Records supplied Block Start

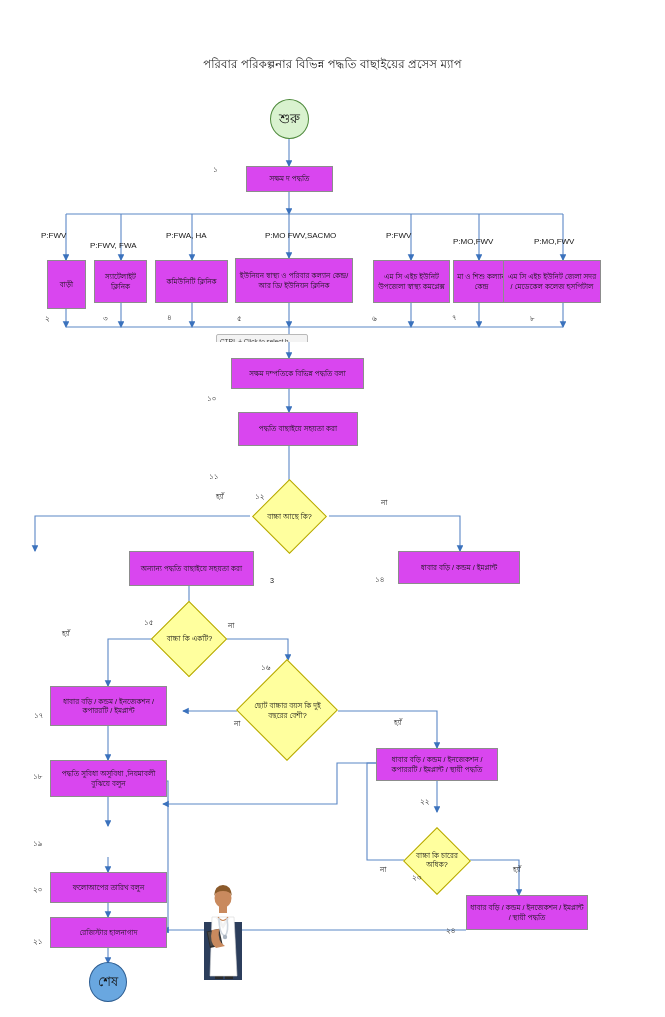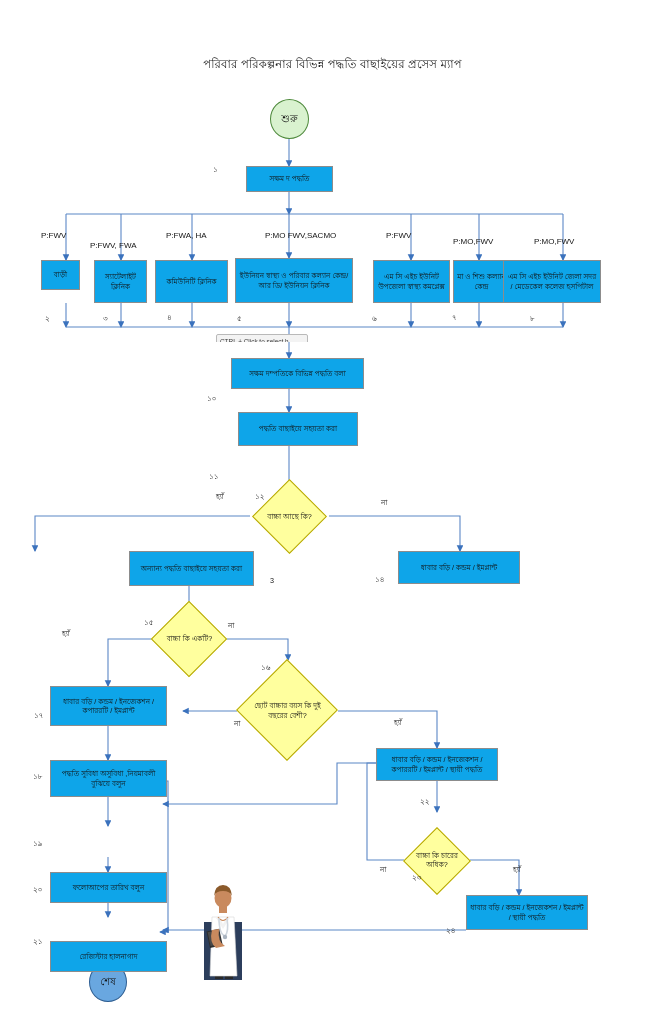--- a/index.html
+++ b/index.html
@@ -25,7 +25,7 @@
   }
 
   .terminator{
-    border-radius:50%;font-size:10px;color:#111;
+    border-radius:50%;font-size:13px;color:#111;
   }
   .start{background:#d9f2cf;border:1.3px solid #4f8a3d;}
   .end{background:#69a7e0;border:1.3px solid #2f5f93;}

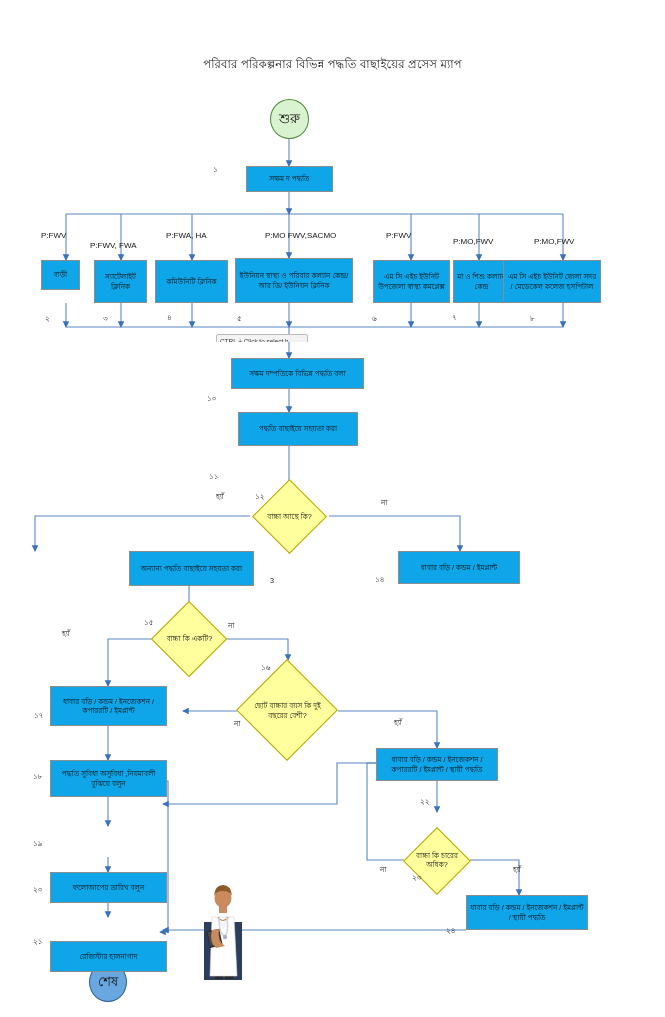--- a/index.html
+++ b/index.html
@@ -20,7 +20,7 @@
         justify-content:center;text-align:center;line-height:1.32;}
 
   .pbox{
-    background:#0ea5e9;border:1.2px solid #8c8c8c;
+    background:#d946ef;border:1.2px solid #8c8c8c;
     font-size:7.2px;color:#111;padding:2px 3px;
   }
 

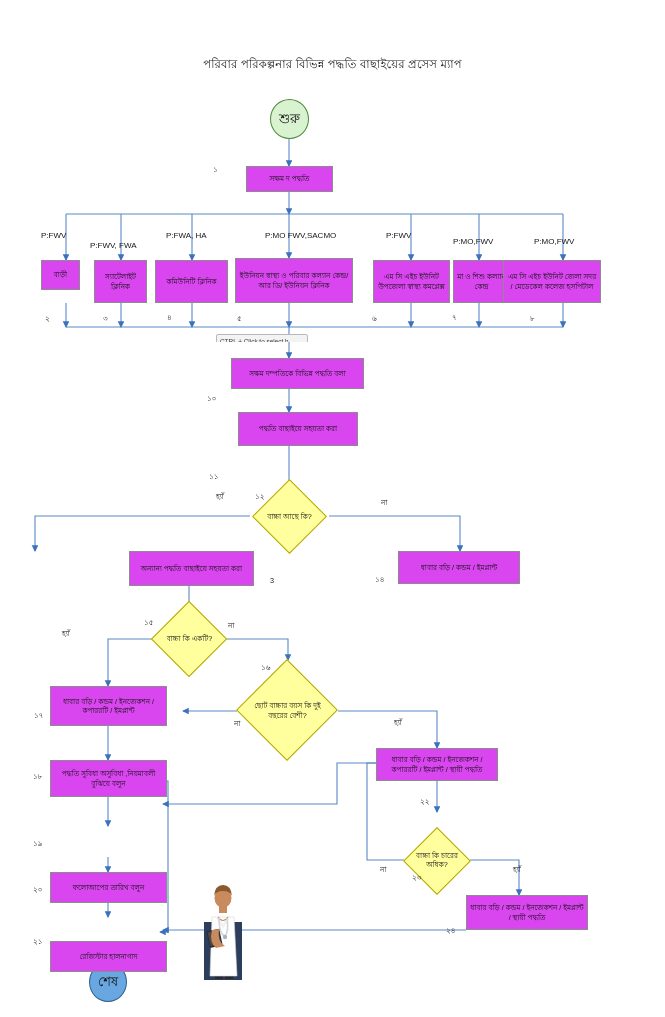--- a/index.html
+++ b/index.html
@@ -153,7 +153,7 @@
     <span>সক্ষম দ পদ্ধতি</span>
   </div>
 
-  <div class="node pbox" style="left:41px;top:260px;width:39px;height:30px;">
+  <div class="node pbox" style="left:47px;top:260px;width:39px;height:49px;">
     <span>বাড়ী</span>
   </div>
 

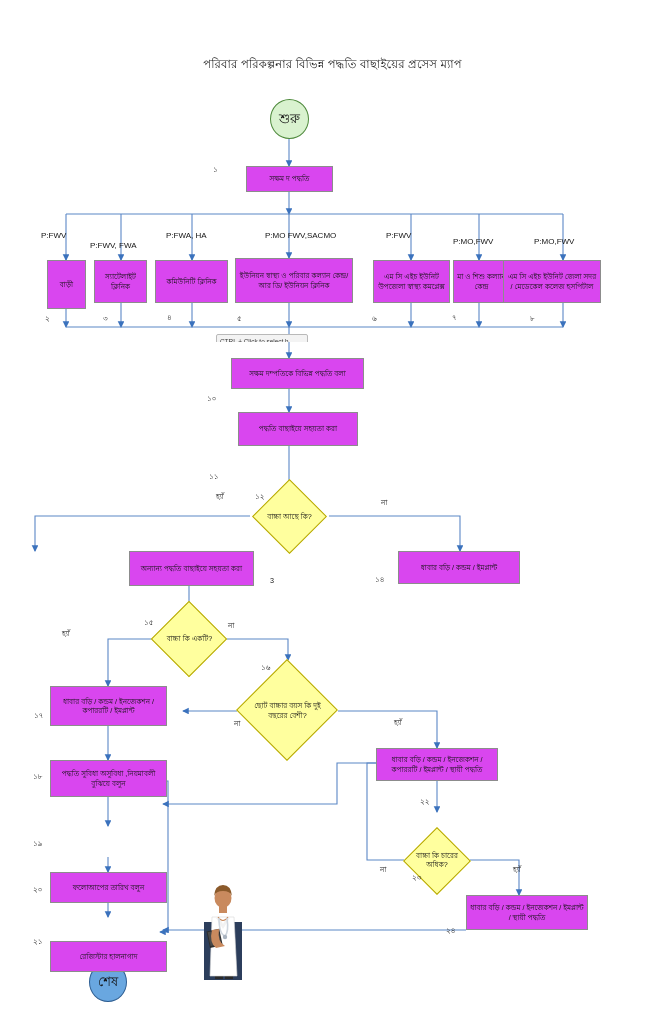--- a/index.html
+++ b/index.html
@@ -210,7 +210,7 @@
     <span>ফলোআপের তারিখ বলুন</span>
   </div>
 
-  <div class="node pbox" style="left:50px;top:917px;width:117px;height:31px;margin-top:24px;">
+  <div class="node pbox" style="left:50px;top:917px;width:117px;height:31px;">
     <span>রেজিস্টার হালনাগাদ</span>
   </div>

Records supplied Block End

*Problem description*: Wherever the word "radius" occurs in the data above, copy the line it sits in.

*Exercise result*:
-    border-radius:50%;font-size:10px;color:#111;
+    border-radius:50%;font-size:13px;color:#111;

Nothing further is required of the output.